> _Task directions_
The listing below should be reproduced exactly, with the pictures omitted.

···

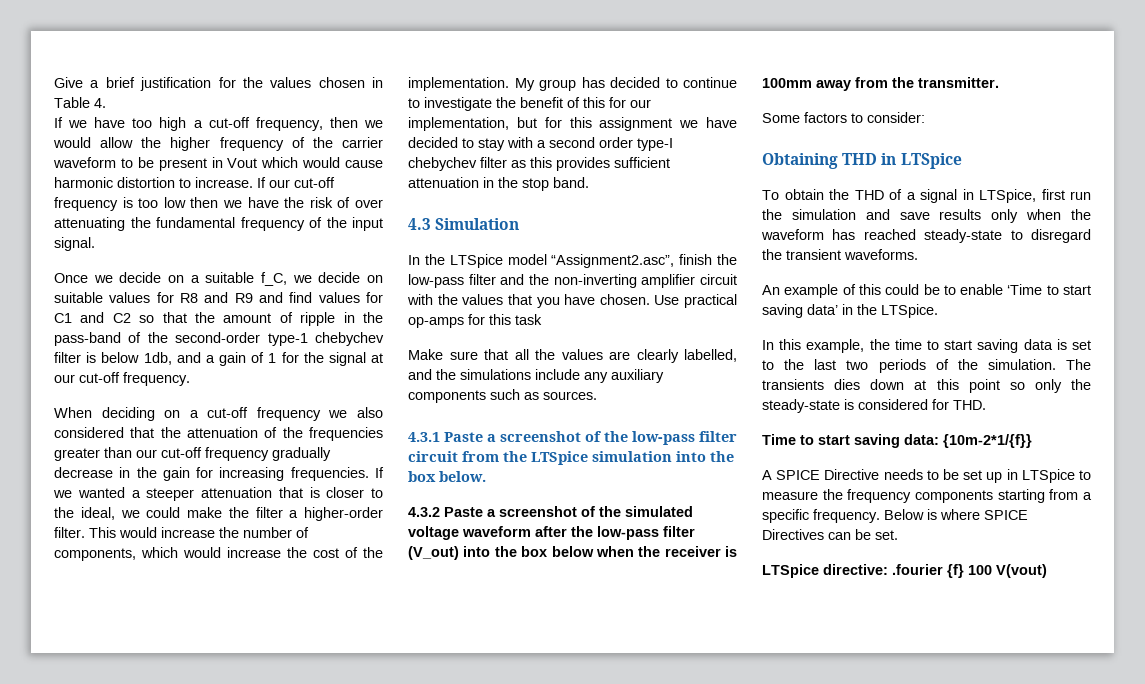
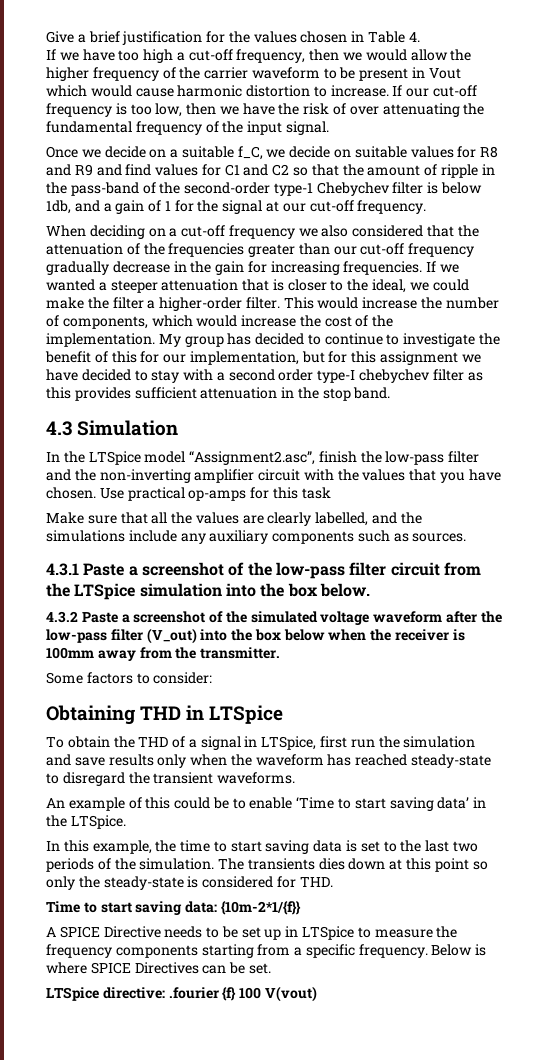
- If our cut-off frequency is too low then we have the risk of over attenuating the fundamental frequency of the input signal.
+ If our cut-off frequency is too low, then we have the risk of over attenuating the fundamental frequency of the input signal.
- Once we decide on a suitable f_C, we decide on suitable values for R8 and R9 and find values for C1 and C2 so that the amount of ripple in the pass-band of the second-order type-1 chebychev filter is below 1db, and a gain of 1 for the signal at our cut-off frequency.
+ Once we decide on a suitable f_C, we decide on suitable values for R8 and R9 and find values for C1 and C2 so that the amount of ripple in the pass-band of the second-order type-1 Chebychev filter is below 1db, and a gain of 1 for the signal at our cut-off frequency.

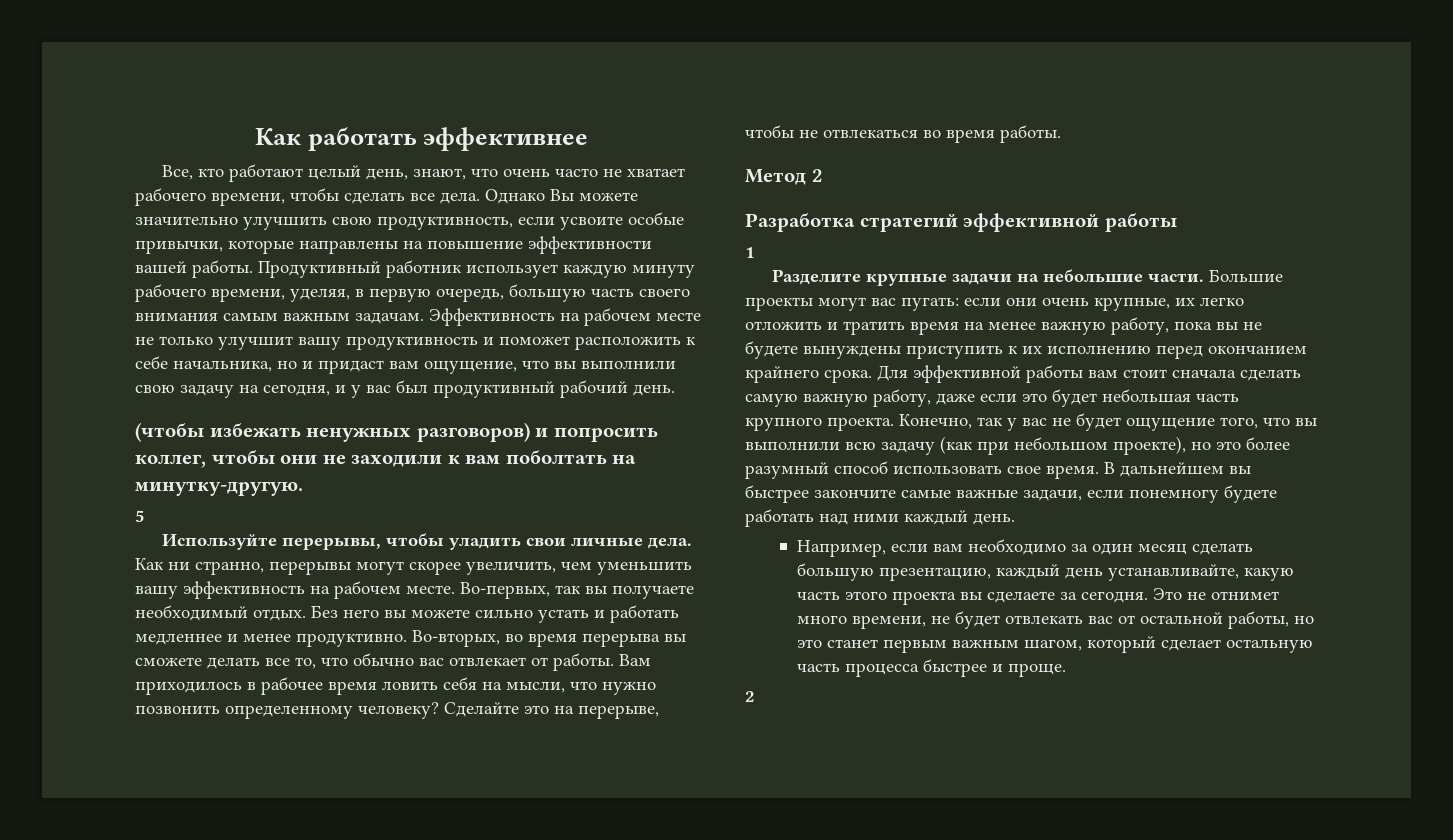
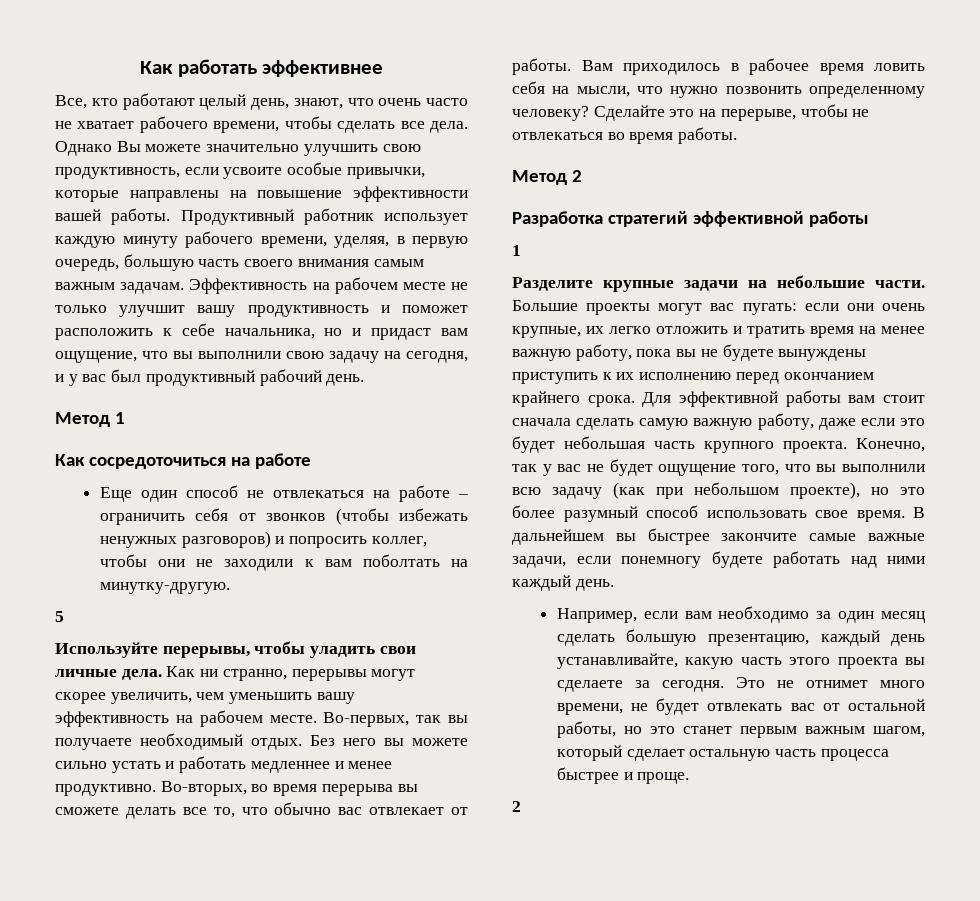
- (чтобы избежать ненужных разговоров) и попросить коллег, чтобы они не заходили к вам поболтать на минутку-другую.
+ Метод 1
+ Как сосредоточиться на работе
+ Еще один способ не отвлекаться на работе – ограничить себя от звонков (чтобы избежать ненужных разговоров) и попросить коллег, чтобы они не заходили к вам поболтать на минутку-другую.

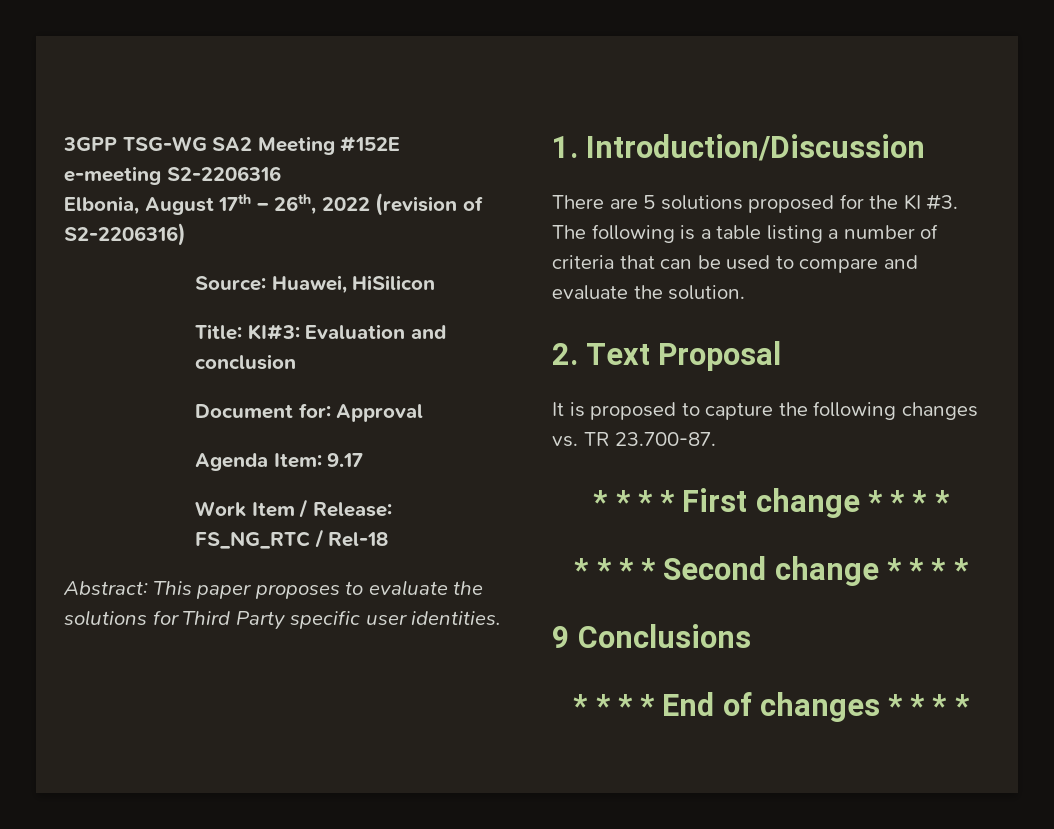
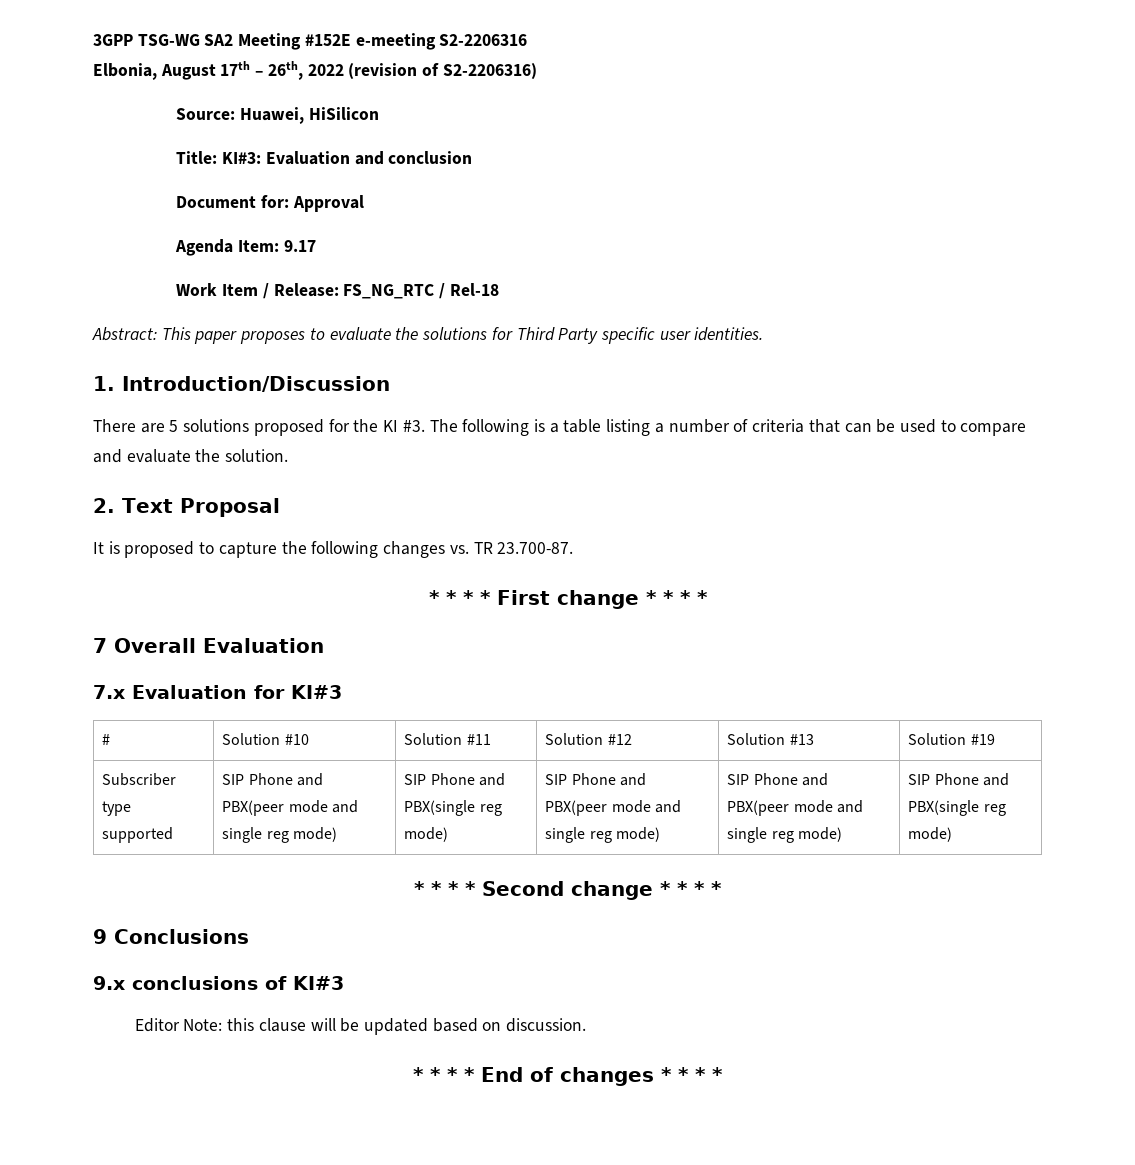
+ 7 Overall Evaluation
+ 7.x Evaluation for KI#3
+ # | Solution #10 | Solution #11 | Solution #12 | Solution #13 | Solution #19
+ Subscriber type supported | SIP Phone and PBX(peer mode and single reg mode) | SIP Phone and PBX(single reg mode) | SIP Phone and PBX(peer mode and single reg mode) | SIP Phone and PBX(peer mode and single reg mode) | SIP Phone and PBX(single reg mode)
+ 9.x conclusions of KI#3
+ Editor Note: this clause will be updated based on discussion.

···

> _Response to this exercise_
- If our cut-off frequency is too low then we have the risk of over attenuating the fundamental frequency of the input signal.
+ If our cut-off frequency is too low, then we have the risk of over attenuating the fundamental frequency of the input signal.
- Once we decide on a suitable f_C, we decide on suitable values for R8 and R9 and find values for C1 and C2 so that the amount of ripple in the pass-band of the second-order type-1 chebychev filter is below 1db, and a gain of 1 for the signal at our cut-off frequency.
+ Once we decide on a suitable f_C, we decide on suitable values for R8 and R9 and find values for C1 and C2 so that the amount of ripple in the pass-band of the second-order type-1 Chebychev filter is below 1db, and a gain of 1 for the signal at our cut-off frequency.

- (чтобы избежать ненужных разговоров) и попросить коллег, чтобы они не заходили к вам поболтать на минутку-другую.
+ Метод 1
+ Как сосредоточиться на работе
+ Еще один способ не отвлекаться на работе – ограничить себя от звонков (чтобы избежать ненужных разговоров) и попросить коллег, чтобы они не заходили к вам поболтать на минутку-другую.

+ 7 Overall Evaluation
+ 7.x Evaluation for KI#3
+ # | Solution #10 | Solution #11 | Solution #12 | Solution #13 | Solution #19
+ Subscriber type supported | SIP Phone and PBX(peer mode and single reg mode) | SIP Phone and PBX(single reg mode) | SIP Phone and PBX(peer mode and single reg mode) | SIP Phone and PBX(peer mode and single reg mode) | SIP Phone and PBX(single reg mode)
+ 9.x conclusions of KI#3
+ Editor Note: this clause will be updated based on discussion.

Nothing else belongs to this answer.